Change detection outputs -
== == ==
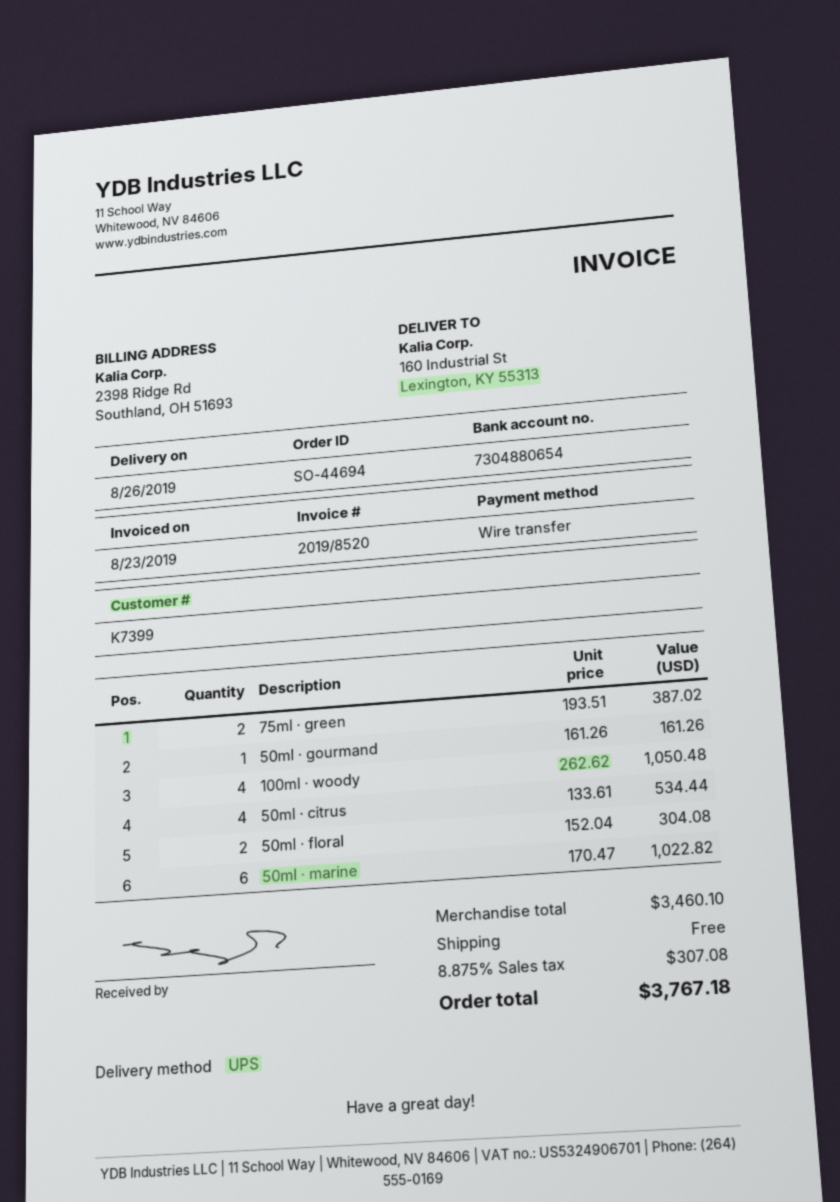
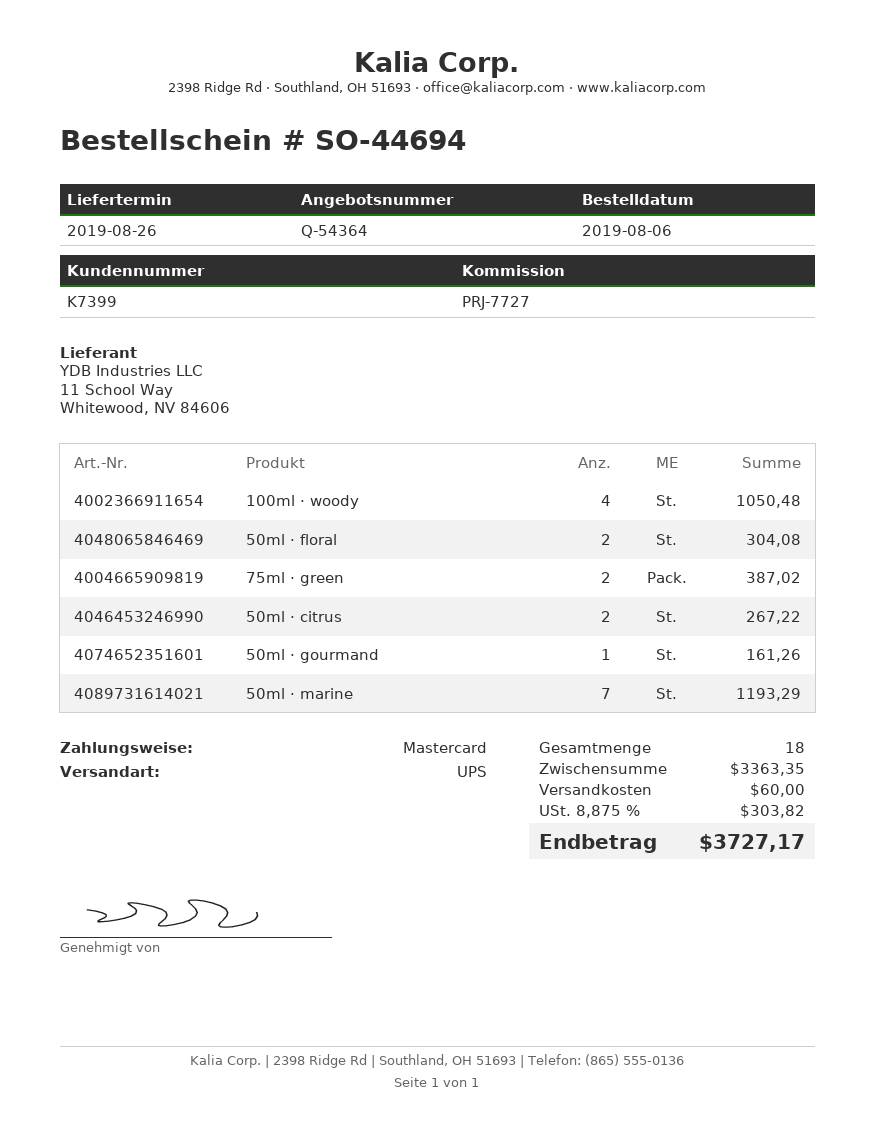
payment method: bank transfer -> Mastercard
50ml · citrus: 4 for 534.44 -> 2 for 267.22
50ml · marine: 6 for 1022.82 -> 7 for 1193.29
subtotal: 3460.10 -> 3363.35
shipping: 0.00 -> 60.00
tax: 8.875% = 307.08 -> 8.875% = 303.82
total: 3767.18 -> 3727.17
== == ==
Required action -
Give again, word for word, every line from the one holding "50ml · marine: 6 for 1022.82 -> 7 for 1193.29" to the end of the data.

Solved exercise -
50ml · marine: 6 for 1022.82 -> 7 for 1193.29
subtotal: 3460.10 -> 3363.35
shipping: 0.00 -> 60.00
tax: 8.875% = 307.08 -> 8.875% = 303.82
total: 3767.18 -> 3727.17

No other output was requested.